Son dönemlerde gelişmiş ülkelerde bile sosyal güvenlik kurumlarının önemli düzeyde açıklar verdiği bilinmektedir. Dolayısıyla toplumda sosyal adaletin sağlanmasına yönelik olarak devletin dışındaki başka seçenek ve imkanlar da gündeme gelebilmektedir. Bu bağlamda zekâtın önemli bir fonksiyonunun olduğunu söyleyebiliriz.

Temel ihtiyaçlarını karşılayabilen ve nisap miktarı mala sahip olan her müslüman, bu malın üzerinden bir yılın geçmesinin ardından zekât yükümlüsü olur. Nisap, zekâtla yükümlü olmak için esas alınan zenginlik ölçüsüdür. Bu ölçü 80,18 gram altın olarak belirlenmiştir. Kur'ân-ı Kerîm'de zekâtın mâna ve öneminden bahseden birçok ayet vardır: "Hidâyet ve müjde namaz kılan, zekât veren müminler içindir" (Lokmân suresi 3-4).

Zekât, zengindeki merhamet ve şefkat duygularını harekete geçirerek, servetin belli bir bölümünün ihtiyaç sahiplerine aktarılmasına imkân verir. Yüce Yaratıcının emri gereği ve karşılıksız olarak yerine getirilen bu ibadet sayesinde muhtaç kimselerle varlıklı kişiler arasında bir köprü kurulmuş olur. Ayrıca zekât, mal biriktirme sevgisine sebep olan cimriliği engelleyip, cömertliğin yaygınlaşmasına da vesile olur.

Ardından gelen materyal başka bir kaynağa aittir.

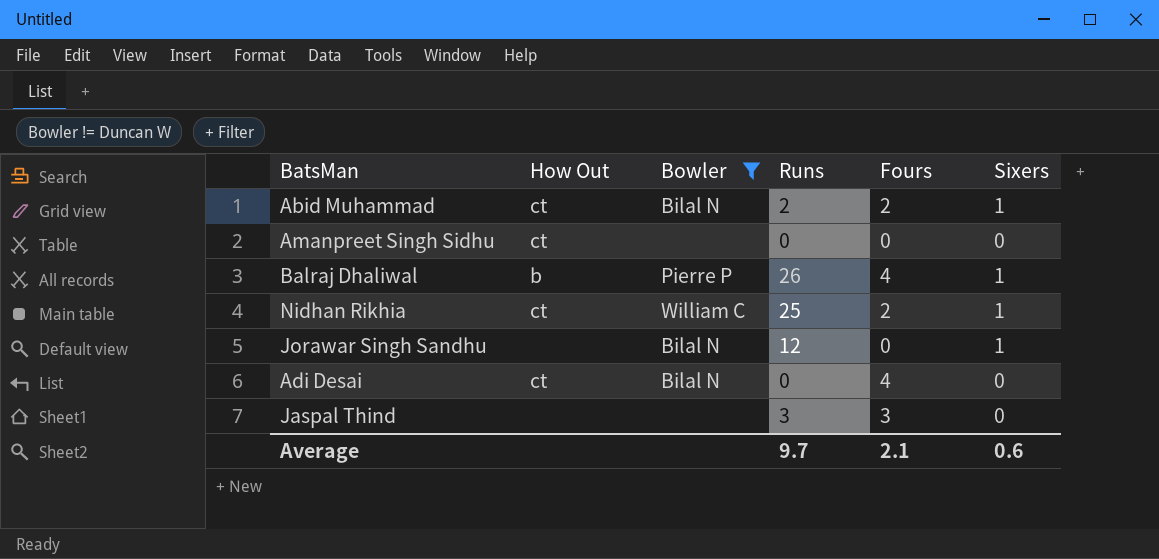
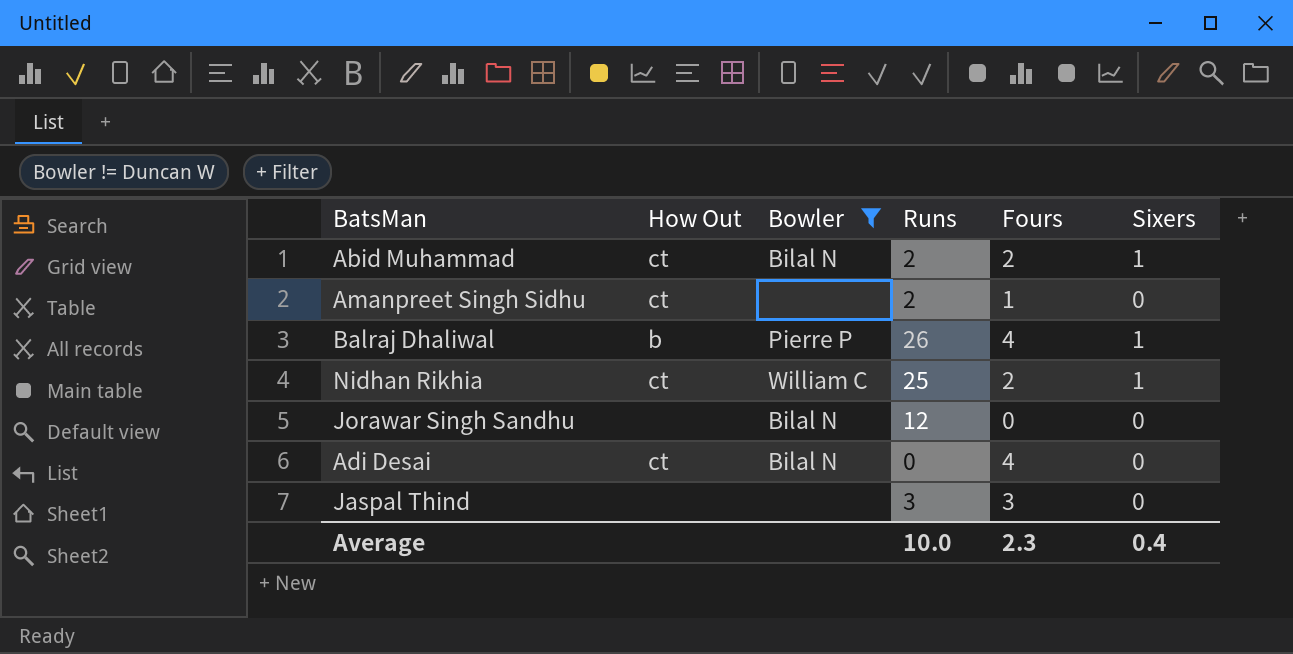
Amanpreet Singh Sidhu | Runs: 0 -> 2
Amanpreet Singh Sidhu | Fours: 0 -> 1
Jorawar Singh Sandhu | Sixers: 1 -> 0
Average | Runs: 9.7 -> 10.0
Average | Fours: 2.1 -> 2.3
Average | Sixers: 0.6 -> 0.4

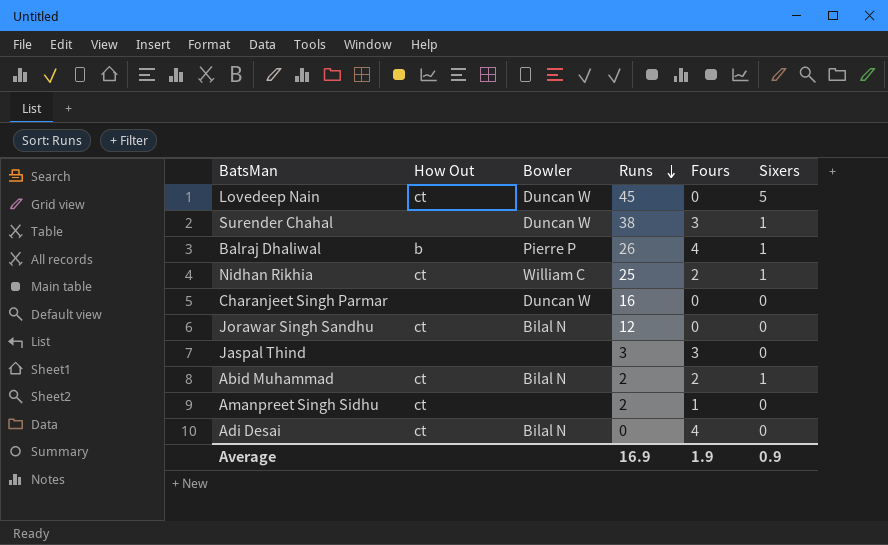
filter: Bowler != Duncan W -> none
row order: none -> Runs descending
Jorawar Singh Sandhu | How Out: none -> ct
Average | Runs: 10.0 -> 16.9
Average | Fours: 2.3 -> 1.9
Average | Sixers: 0.4 -> 0.9

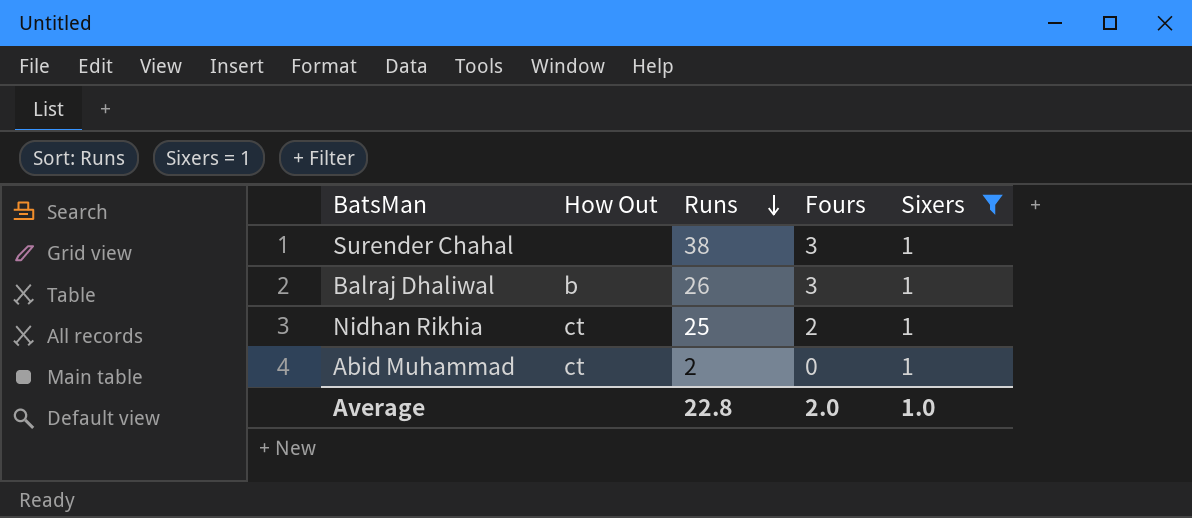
filter: none -> Sixers = 1
column Bowler | position: 3 -> none
Balraj Dhaliwal | Fours: 4 -> 3
Abid Muhammad | Fours: 2 -> 0
Average | Runs: 16.9 -> 22.8
Average | Fours: 1.9 -> 2.0
Average | Sixers: 0.9 -> 1.0

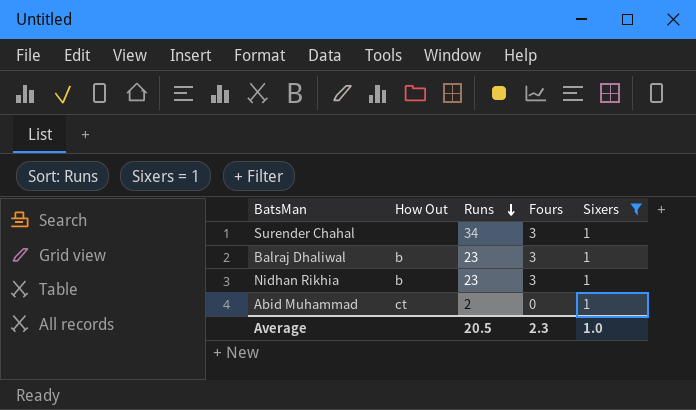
Surender Chahal | Runs: 38 -> 34
Balraj Dhaliwal | Runs: 26 -> 23
Nidhan Rikhia | How Out: ct -> b
Nidhan Rikhia | Runs: 25 -> 23
Nidhan Rikhia | Fours: 2 -> 3
Average | Runs: 22.8 -> 20.5
Average | Fours: 2.0 -> 2.3

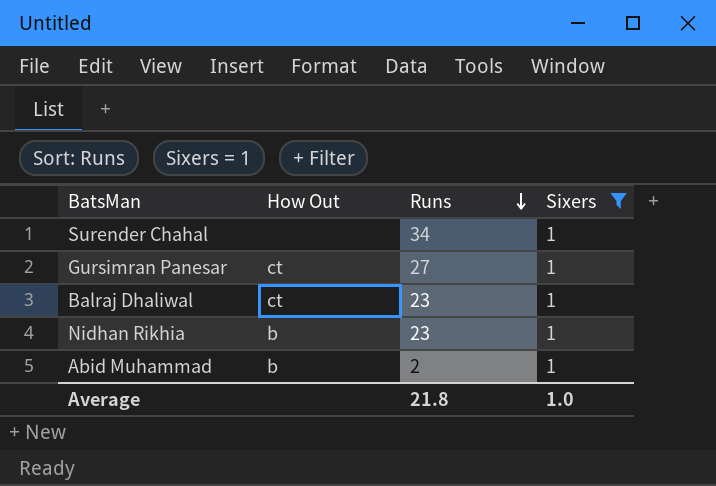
column Fours | position: 4 -> none
row Gursimran Panesar: none -> ct | 27 | 1
Balraj Dhaliwal | How Out: b -> ct
Abid Muhammad | How Out: ct -> b
Average | Runs: 20.5 -> 21.8

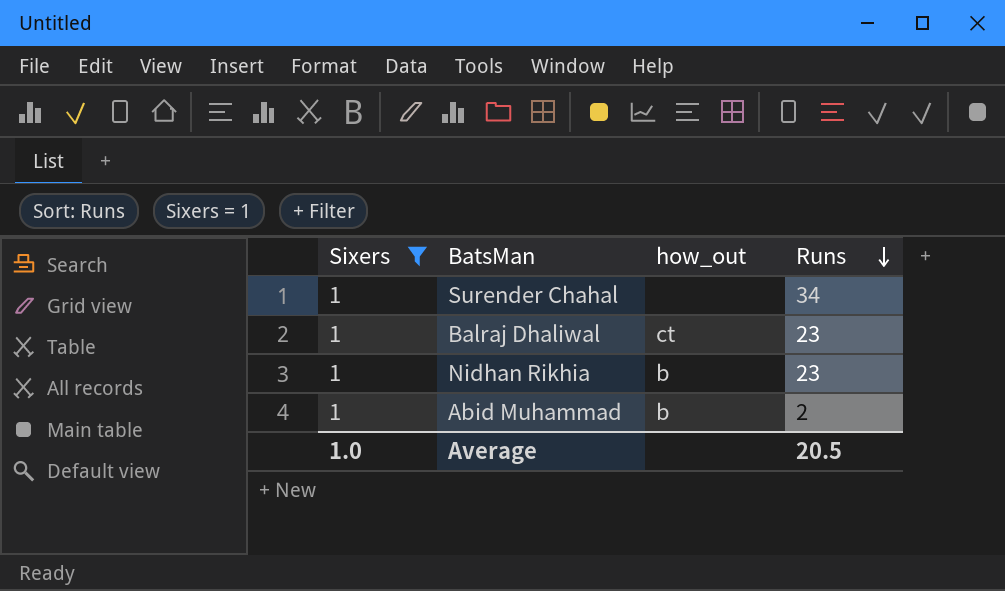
column Sixers | position: 4 -> 1
column name: How Out -> how_out
row Gursimran Panesar: ct | 27 | 1 -> none
Average | Runs: 21.8 -> 20.5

Müslümanlar Ramazan ayında zekât vermeyi gelenek haline getirmişlerdir. Yapılan araştırmalarda Türkiye'de 50 milyar dolar civarında bir zekât potansiyelinin olduğu ifade edilmektedir. Dünyadaki zekât potansiyelinin ise 10 trilyon dolar civarında olduğu hesaplanmıştır.

Zengin kesimlerden yoksul kesimlere doğru zekât geliri transfer edildikçe yoksul kesimin gelirinin orta tabakaya doğru yükselmesi, yoksul sayısının ve yoksulluk oranının azalması beklenir.

Zekât, sadece gelir dağılımındaki adaleti teminle kalmaz, aynı zamanda ekonomik büyüme ve kalkınmaya da destek olur. Harcanabilir gelire etki eden zekât, dar gelirli kesime intikal ettiği için, harcanması daha kolay ve hızlı olur.

Müslümanlar Ramazan ayında zekât vermeyi gelenek haline getirmişlerdir. Yapılan araştırmalarda Türkiye'de 50 milyar dolar civarında bir zekât potansiyelinin olduğu ifade edilmektedir. Dünyadaki zekât potansiyelinin ise 10 trilyon dolar civarında olduğu hesaplanmıştır.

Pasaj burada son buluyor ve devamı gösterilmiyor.